Input records below:

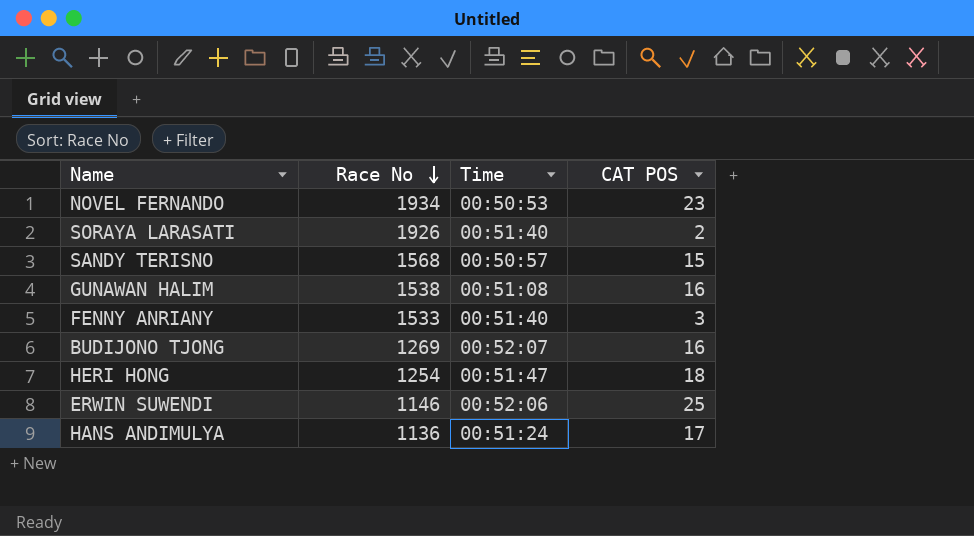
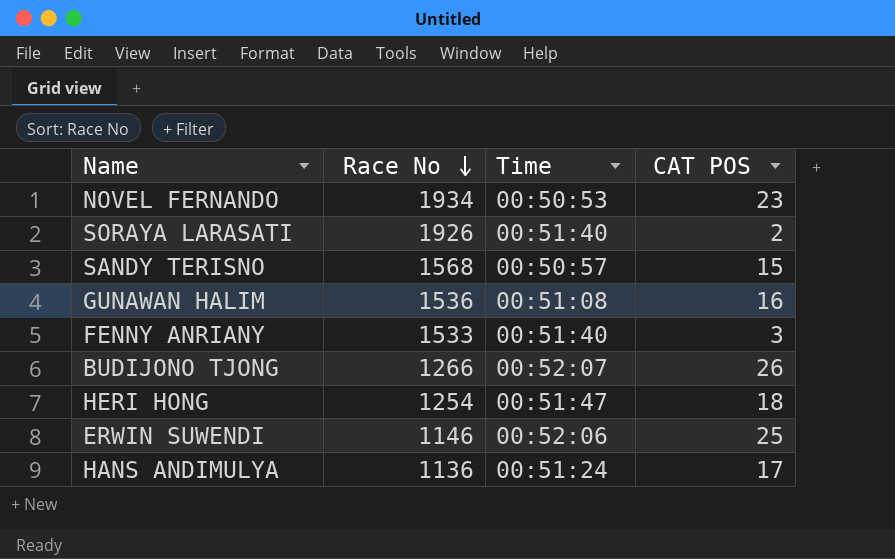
GUNAWAN HALIM | Race No: 1538 -> 1536
BUDIJONO TJONG | Race No: 1269 -> 1266
BUDIJONO TJONG | CAT POS: 16 -> 26

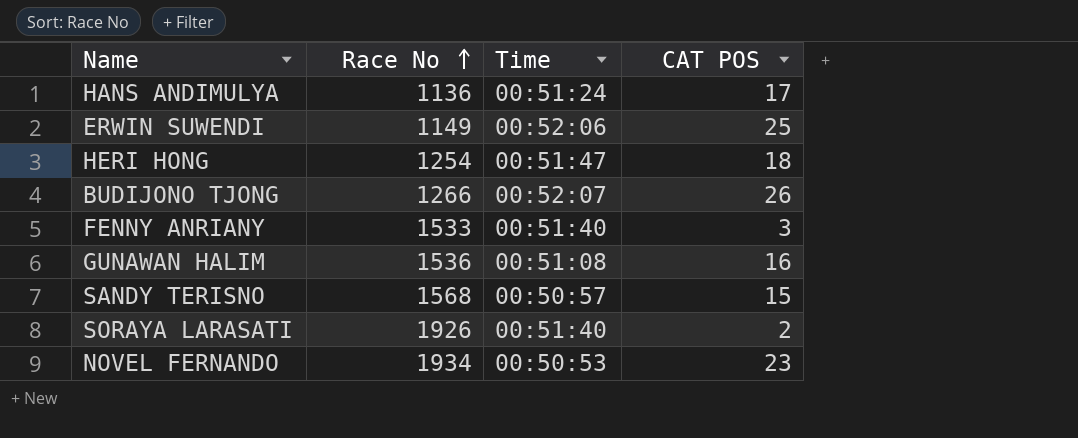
row order: Race No descending -> Race No ascending
ERWIN SUWENDI | Race No: 1146 -> 1149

End of Input records.

Count the lines above that contain the word "BUDIJONO". Give only the number.

-- Written answer --
2